* _Data records_
━━━

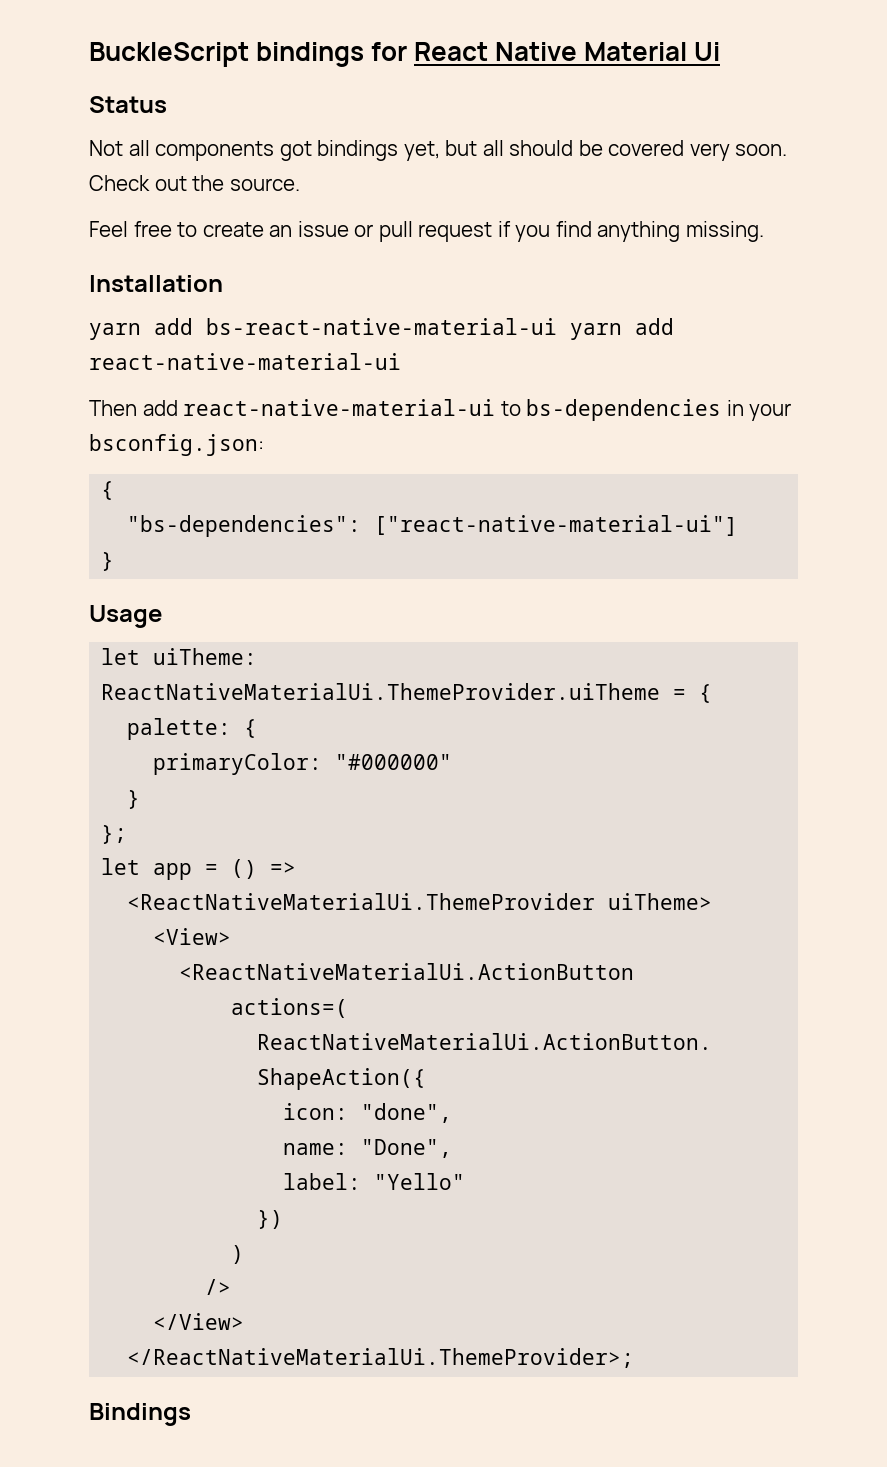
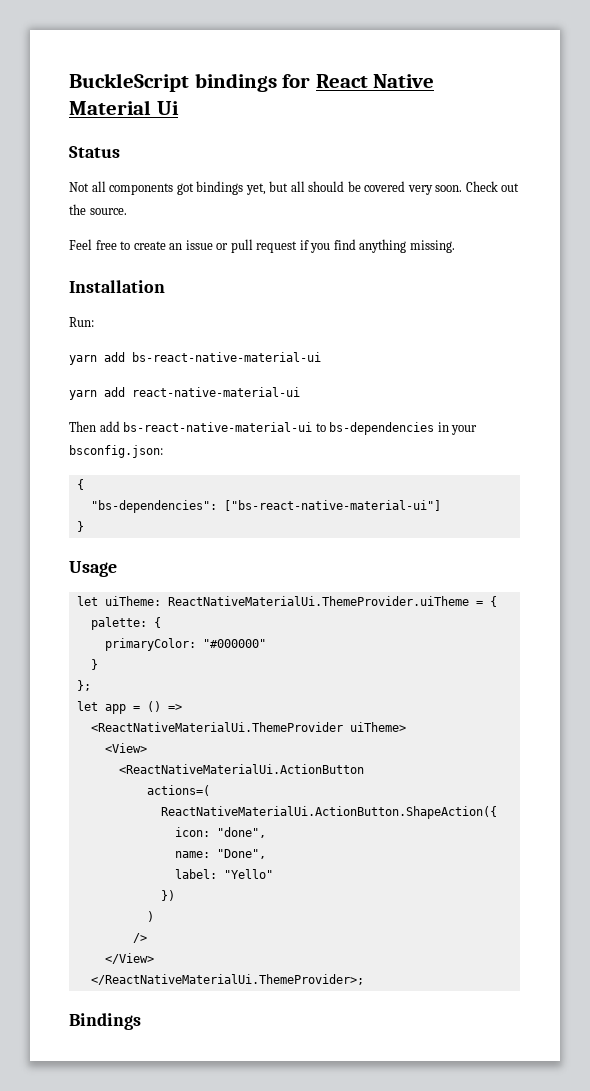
+ Run:
- yarn add bs-react-native-material-ui yarn add react-native-material-ui
+ yarn add bs-react-native-material-ui
+ yarn add react-native-material-ui
- Then add react-native-material-ui to bs-dependencies in your bsconfig.json:
+ Then add bs-react-native-material-ui to bs-dependencies in your bsconfig.json:
- "bs-dependencies": ["react-native-material-ui"]
+ "bs-dependencies": ["bs-react-native-material-ui"]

━━━

* _DESCRIPTION OF THE TASK_
For each record above, write out every line exactly and skip the pictures.

* _RESPONSE TO THE EXERCISE_
+ Run:
- yarn add bs-react-native-material-ui yarn add react-native-material-ui
+ yarn add bs-react-native-material-ui
+ yarn add react-native-material-ui
- Then add react-native-material-ui to bs-dependencies in your bsconfig.json:
+ Then add bs-react-native-material-ui to bs-dependencies in your bsconfig.json:
- "bs-dependencies": ["react-native-material-ui"]
+ "bs-dependencies": ["bs-react-native-material-ui"]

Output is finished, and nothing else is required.